What you will do.
Where does the word "label" appear in the entries below? Copy each line that holds it.

Data for the task.
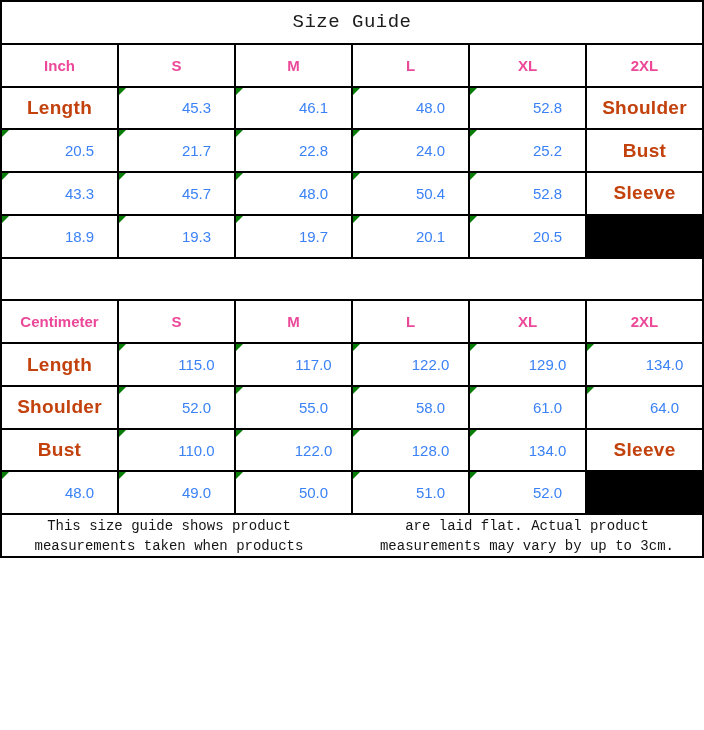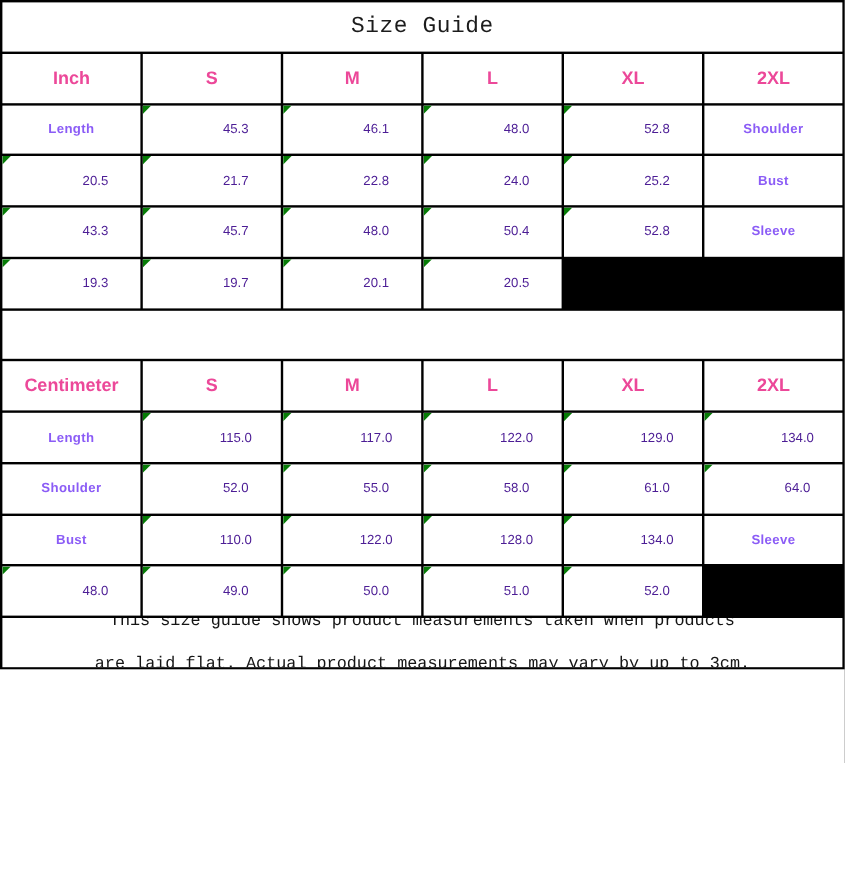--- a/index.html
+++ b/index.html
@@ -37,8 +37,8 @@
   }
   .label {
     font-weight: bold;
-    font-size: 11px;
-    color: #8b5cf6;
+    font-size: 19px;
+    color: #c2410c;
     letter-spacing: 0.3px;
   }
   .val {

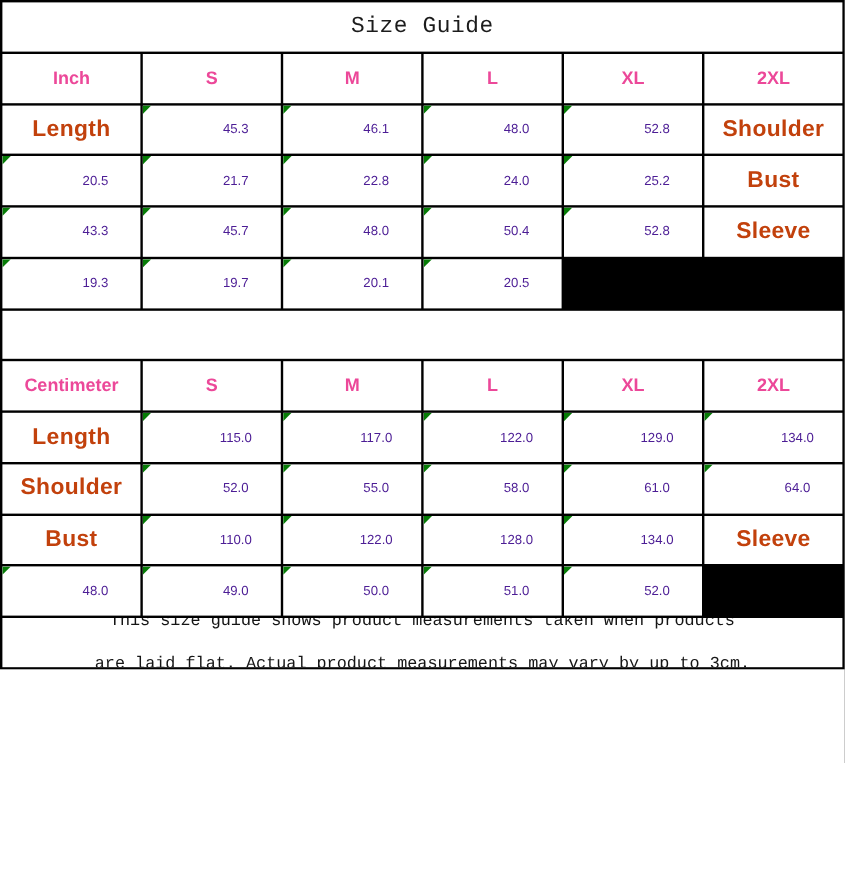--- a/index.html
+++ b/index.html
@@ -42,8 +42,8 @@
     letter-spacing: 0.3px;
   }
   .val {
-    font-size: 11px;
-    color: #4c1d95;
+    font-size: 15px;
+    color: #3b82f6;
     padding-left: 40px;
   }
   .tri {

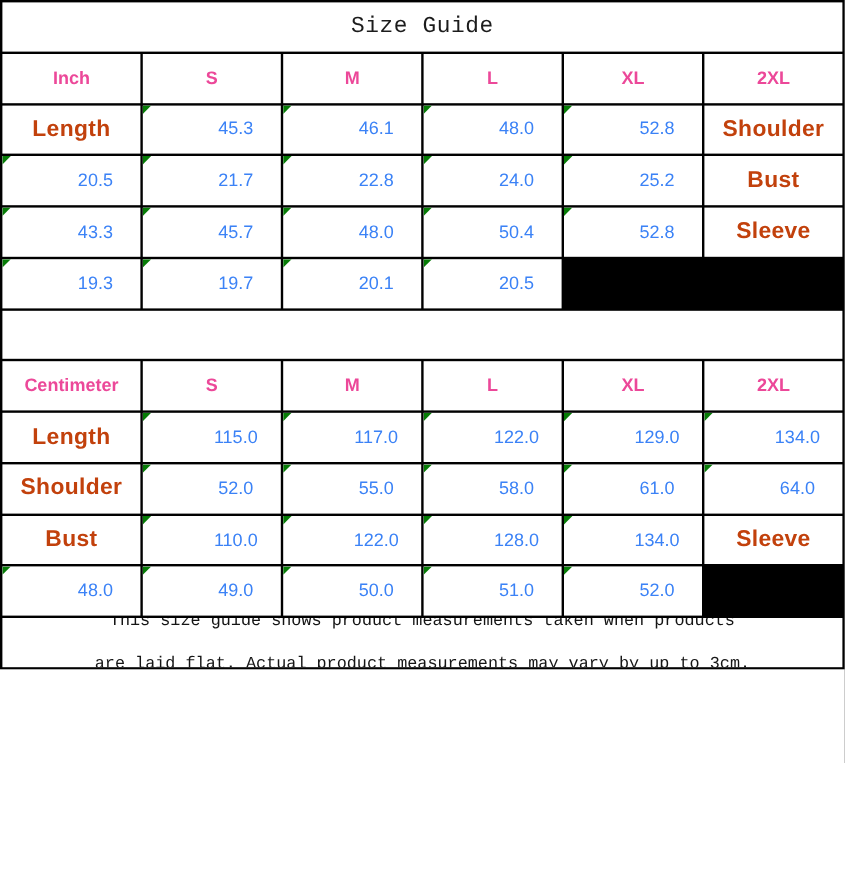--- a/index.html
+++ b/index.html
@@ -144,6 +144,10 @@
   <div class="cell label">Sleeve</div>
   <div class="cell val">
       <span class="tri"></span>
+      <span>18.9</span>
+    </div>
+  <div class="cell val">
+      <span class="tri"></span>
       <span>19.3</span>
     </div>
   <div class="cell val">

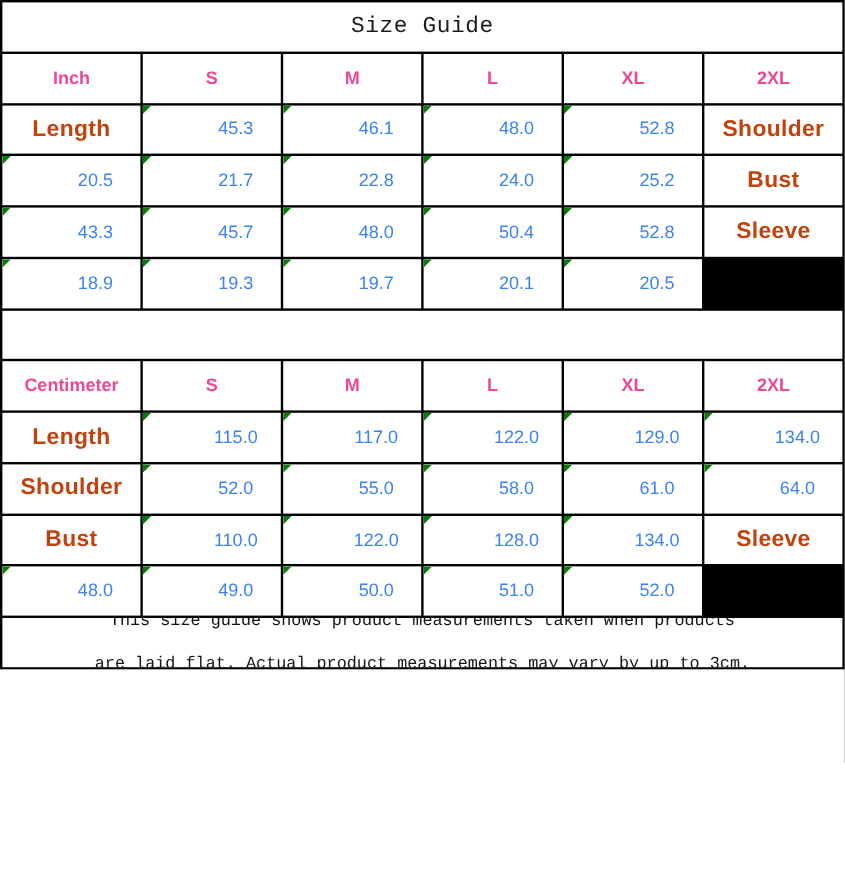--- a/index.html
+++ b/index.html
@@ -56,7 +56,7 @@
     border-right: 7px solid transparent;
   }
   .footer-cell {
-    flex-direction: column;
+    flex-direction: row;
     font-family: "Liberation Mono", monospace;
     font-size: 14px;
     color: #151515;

...

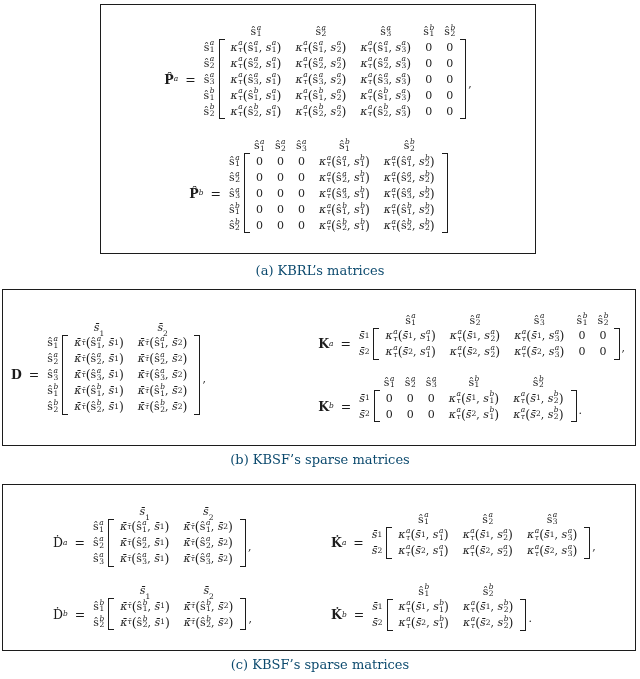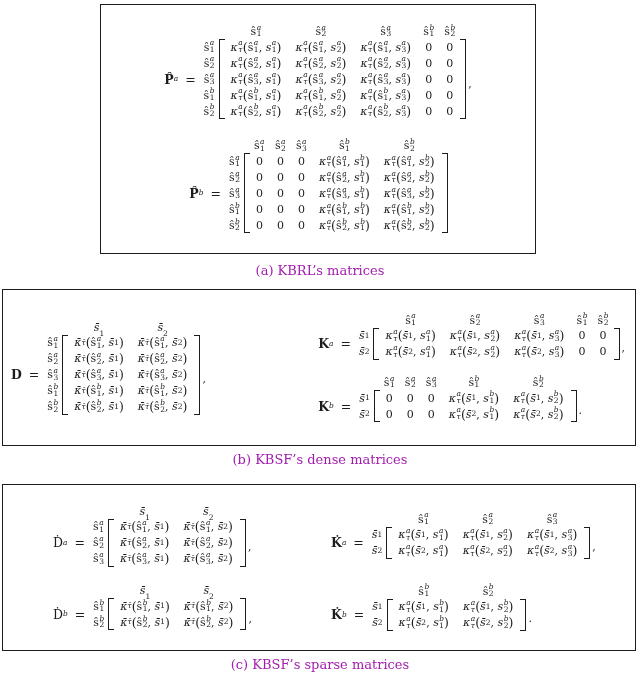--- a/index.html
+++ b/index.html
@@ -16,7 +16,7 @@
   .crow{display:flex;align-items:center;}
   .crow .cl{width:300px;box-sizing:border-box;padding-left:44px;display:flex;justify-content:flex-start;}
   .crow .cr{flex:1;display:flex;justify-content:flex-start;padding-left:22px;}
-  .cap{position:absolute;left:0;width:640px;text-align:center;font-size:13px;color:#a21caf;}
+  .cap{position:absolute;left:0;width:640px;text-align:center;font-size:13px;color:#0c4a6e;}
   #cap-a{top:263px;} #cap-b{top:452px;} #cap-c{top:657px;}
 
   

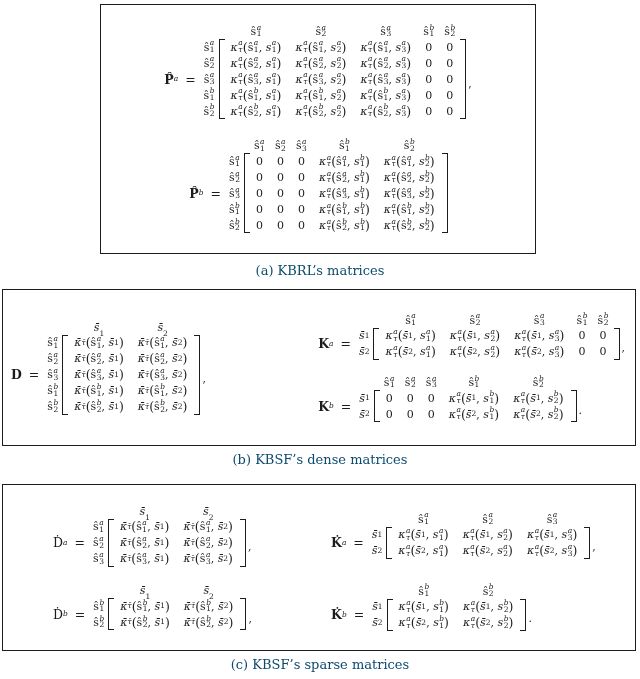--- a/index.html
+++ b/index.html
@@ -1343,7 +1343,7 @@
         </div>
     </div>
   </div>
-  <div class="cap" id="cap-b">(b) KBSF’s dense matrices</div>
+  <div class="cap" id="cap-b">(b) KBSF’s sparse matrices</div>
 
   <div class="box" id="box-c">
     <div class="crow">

Written response.
   .label {
   <div class="cell label">Sleeve</div>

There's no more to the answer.